DATA
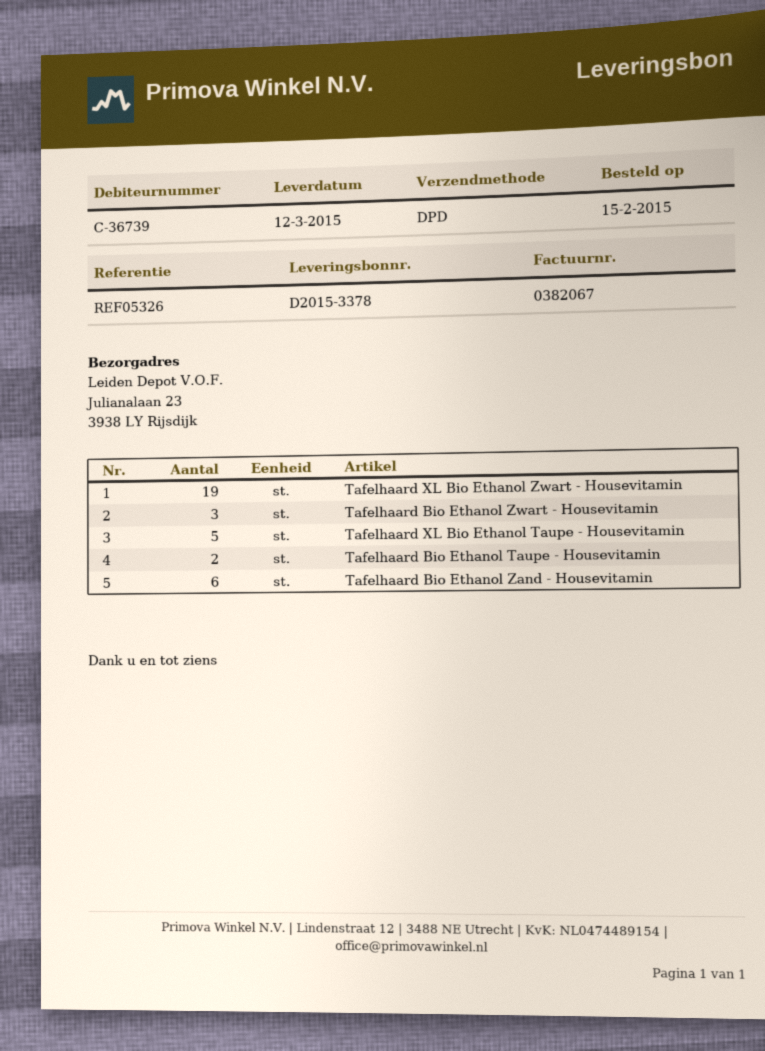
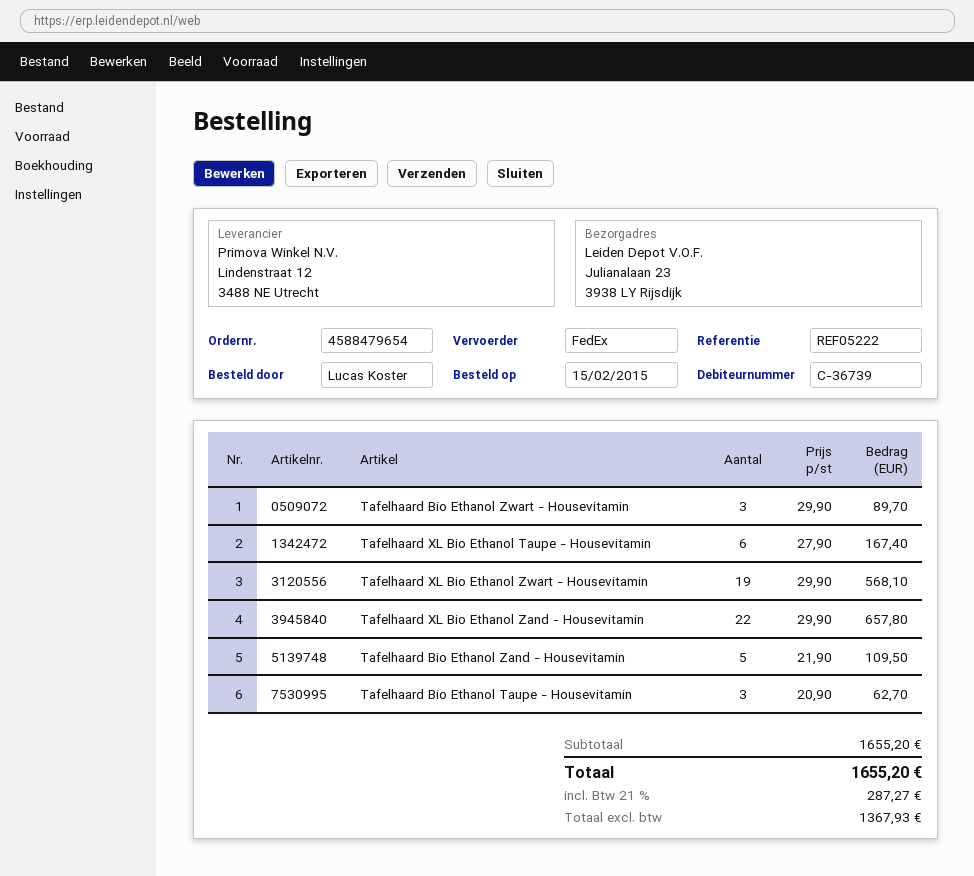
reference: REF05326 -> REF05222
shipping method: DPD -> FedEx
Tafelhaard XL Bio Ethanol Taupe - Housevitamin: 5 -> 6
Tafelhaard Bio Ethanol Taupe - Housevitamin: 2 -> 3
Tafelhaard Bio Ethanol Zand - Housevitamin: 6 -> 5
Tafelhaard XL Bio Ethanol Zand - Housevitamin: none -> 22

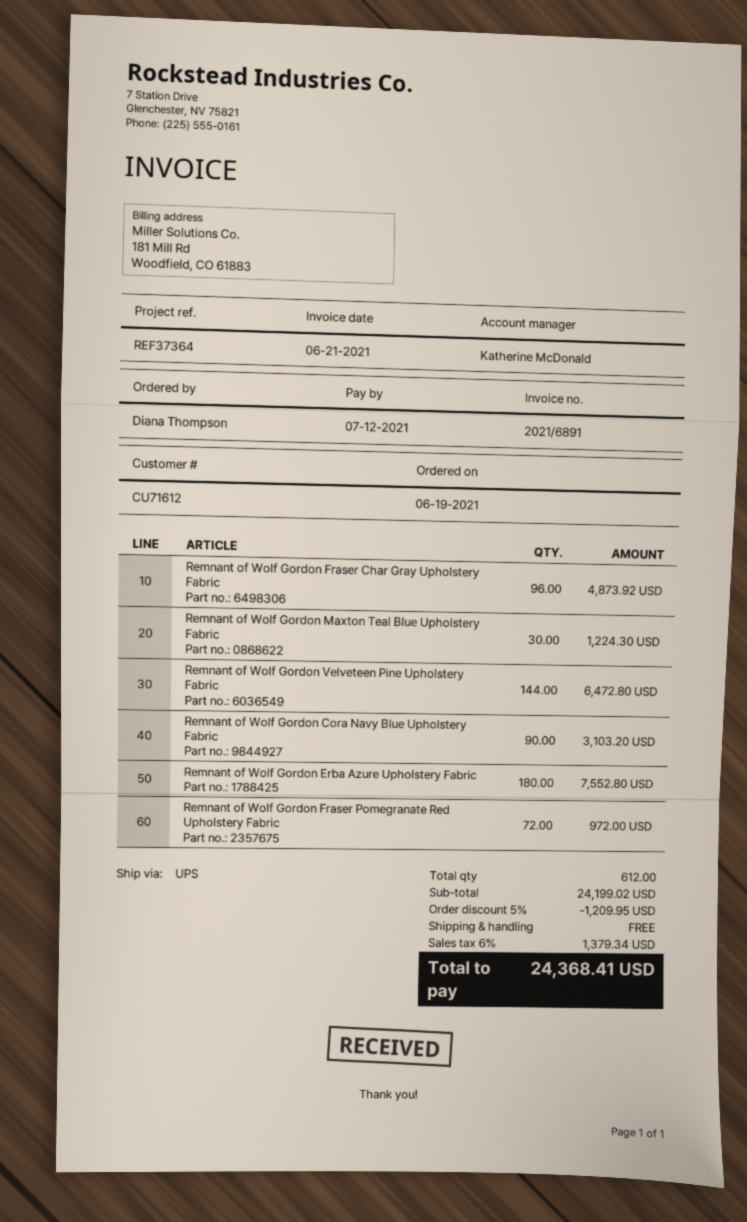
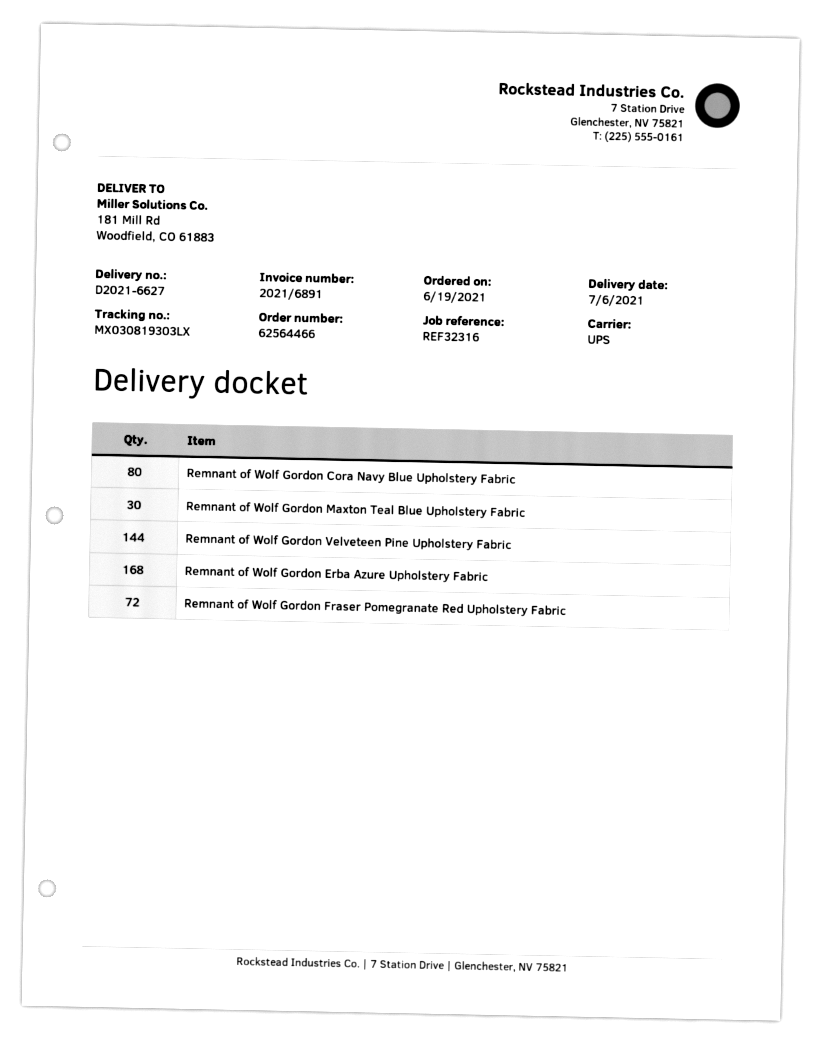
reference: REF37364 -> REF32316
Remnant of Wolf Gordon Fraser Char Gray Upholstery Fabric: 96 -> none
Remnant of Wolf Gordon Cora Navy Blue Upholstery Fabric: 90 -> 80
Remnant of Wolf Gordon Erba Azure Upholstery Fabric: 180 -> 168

WORK REQUEST
Starting at the line that holds "Tafelhaard Bio Ethanol Taupe", write out every remaining line of the material above exactly as it appears. Pictures should not be copied.

TASK ANSWER
Tafelhaard Bio Ethanol Taupe - Housevitamin: 2 -> 3
Tafelhaard Bio Ethanol Zand - Housevitamin: 6 -> 5
Tafelhaard XL Bio Ethanol Zand - Housevitamin: none -> 22

reference: REF37364 -> REF32316
Remnant of Wolf Gordon Fraser Char Gray Upholstery Fabric: 96 -> none
Remnant of Wolf Gordon Cora Navy Blue Upholstery Fabric: 90 -> 80
Remnant of Wolf Gordon Erba Azure Upholstery Fabric: 180 -> 168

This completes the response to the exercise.